De la double exception, autorisation préalable de l’administration et droits d’usages coutumiers, il existe une réglementation stricte dont le non-respect expose son auteur aussi bien à des sanctions pécuniaires (amendes pénale ou transactionnelle) que des peines d’emprisonnement ferme.
Aussi existe-il un cadre organique devant assurer l’effectivité de ces normes pour une gestion durable et rationnelle aussi bien des forêts que de la faune sauvage qu’elles renferment. Cette mission revient à titre principal à l’Administration en charge des Forêts qui mène des missions de contrôle et de police forestière tant organisée qu’inopinées sur tout le territoire national.
Pour renforcer sa gouvernance forestière, l’Etat Gabonais va s’engager sur le plan national et international par des conventions signées aussi bien avec l’Union Européenne que d’autres acteurs de lutte pour la protection de la forêt, comme les Organisations Non Gouvernementales. Le gouvernement Gabonais a par exemple signé le projet APV-FLEGT (application des réglementations forestières, gouvernance et échanges commerciaux), qui rentre dans le cadre des accords et des objectifs communs avec l’Union Européenne de mieux contrôler la légalité des bois qui y sont importés. Le Gouvernement a aussi développé le Plan d’Actions National contre l’Exploitation Forestière Illégale (PANEFI) ainsi que le projet ALEFI (Appui à la Lutte contre l’Exploitation Forestière Illégale) avec l’ONG Conservation Justice. Un autre projet qui fait beaucoup parlé de lui et a pu mettre en évidence l’ampleur de l’exploitation forestière illégale est le projet Contrôle d’Aménagement Forestier (CAF), souvent appuyé dans ses missions par l’Agence Nationale des Parcs Nationaux (ANPN). Et d’ailleurs, par souci d’efficacité, au cours des trois dernières années, des missions de sensibilisation, de contrôle, et de police forestière ont été organisées sur tout le territoire national, en plus des séminaires de formation des acteurs de lutte contre l’exploitation forestière illégale.
L’ONG Conservation Justice a ainsi effectué des missions de sensibilisation dans les provinces de l’Ogooué-Ivindo, du Woleu-Ntem et de la Ngounie, soit cent soixante-dix (170) villages sensibilisés, selon Max Ondo du département social de l’ONG Conservation Justice.
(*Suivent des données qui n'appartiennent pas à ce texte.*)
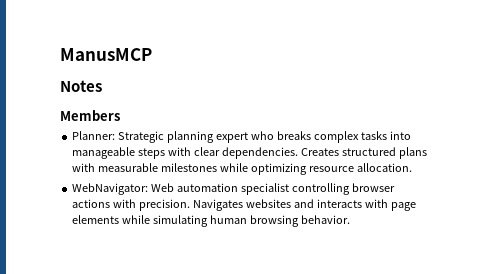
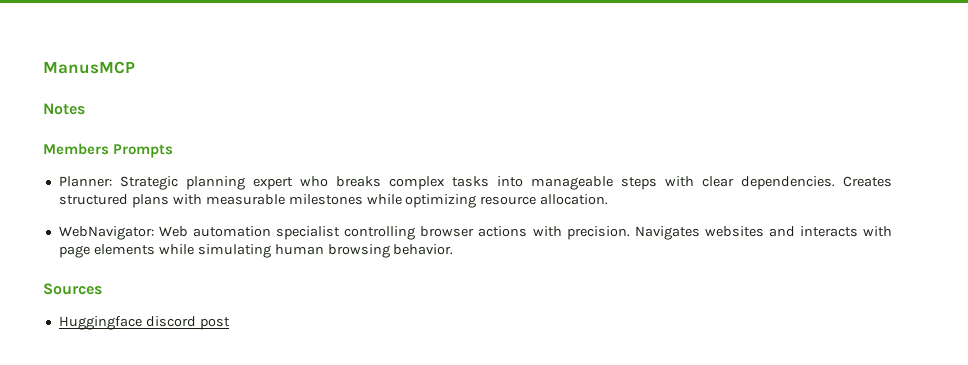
- Members
+ Members Prompts
+ Sources
+ Huggingface discord post

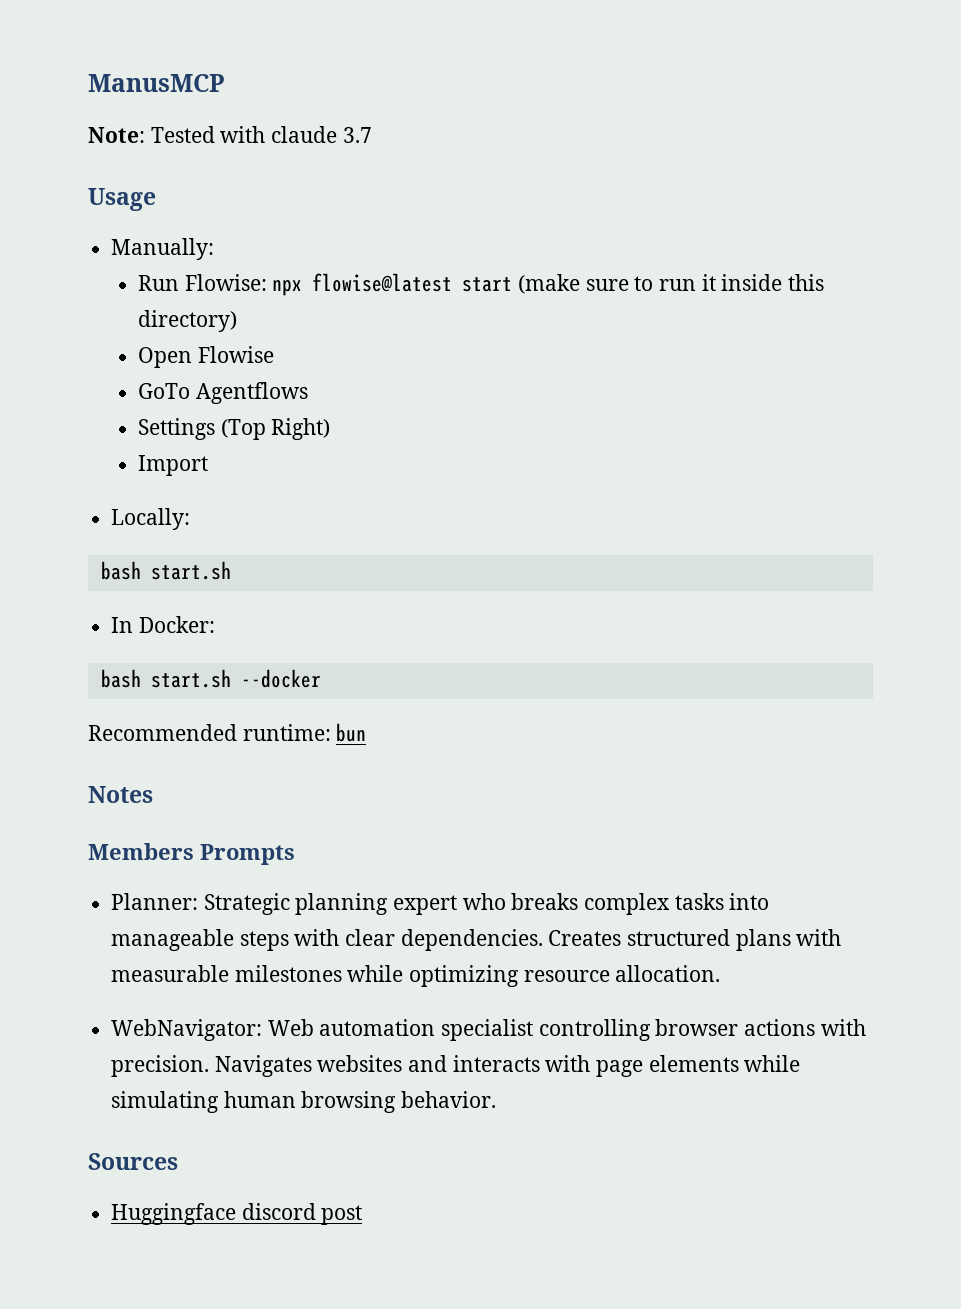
+ Note: Tested with claude 3.7
+ Usage
+ Manually:
+ Run Flowise: npx flowise@latest start (make sure to run it inside this directory)
+ Open Flowise
+ GoTo Agentflows
+ Settings (Top Right)
+ Import
+ Locally:
+ bash start.sh
+ In Docker:
+ bash start.sh --docker
+ Recommended runtime: bun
Et avec les Parquets, des formations ont eu lieu sur l’ensemble des provinces en plus de celles effectuées dans les écoles de Police, de Gendarmerie et de la Magistrature. Cela dénote évidemment des bonnes relations entre l’ONG et ses partenaires. « Nous avons de bonnes relations avec nos partenaires et espérons que nous pourrons ensemble minimiser au maximum l’exploitation illégale et le pillage des forêts gabonaises , rassure Luc Mathot, le Directeur Exécutif de l’ONG.
Concernant des missions dites mixtes, le Ministère en charge des Forêts et le projet CAF ainsi que ses partenaires, Conservation Justice, l’ANPN et certains Parquets de la République, comme celui de Makokou pour ne citer que celui-ci, ont mené des missions de contrôle et de police forestière sur les surfaces forestières concédées par l’Etat et notamment dans les Permis Forestiers Associés (PFA), les Convention Provisoires d’Aménagement d’Exploitation et de Transformation (CPAET), les Concessions Forestières Sous Aménagement Durable (CFAD), les Forêts Communautaires (FC) et dans les Zones Hors Aménagement ou susceptibles d’abriter les produits forestiers.
Ces missions ont révélé des cas d’exploitation forestière illégale graves aussi bien sur le plan environnemental, économique que social. Selon Bertrand Abaga, juriste pour Conservation Justice, « Les infractions constatées dans les provinces de l’Ogooué-Ivindo et Woleu-Ntem sont entre autres l’absence de plan d’aménagement ou faux plan d’aménagement, lorsqu’il existe un, le non-respect du plan d’aménagement, le non-respect des normes de classification, les manœuvres frauduleuses, l’exploitation intensive dommageable à l’environnement, sans oublier l’inexistence de cahiers de charges contractuelles pourtant exigé par l’arrêté 105 et devenue presque la norme même pour certaines grandes sociétés forestières ».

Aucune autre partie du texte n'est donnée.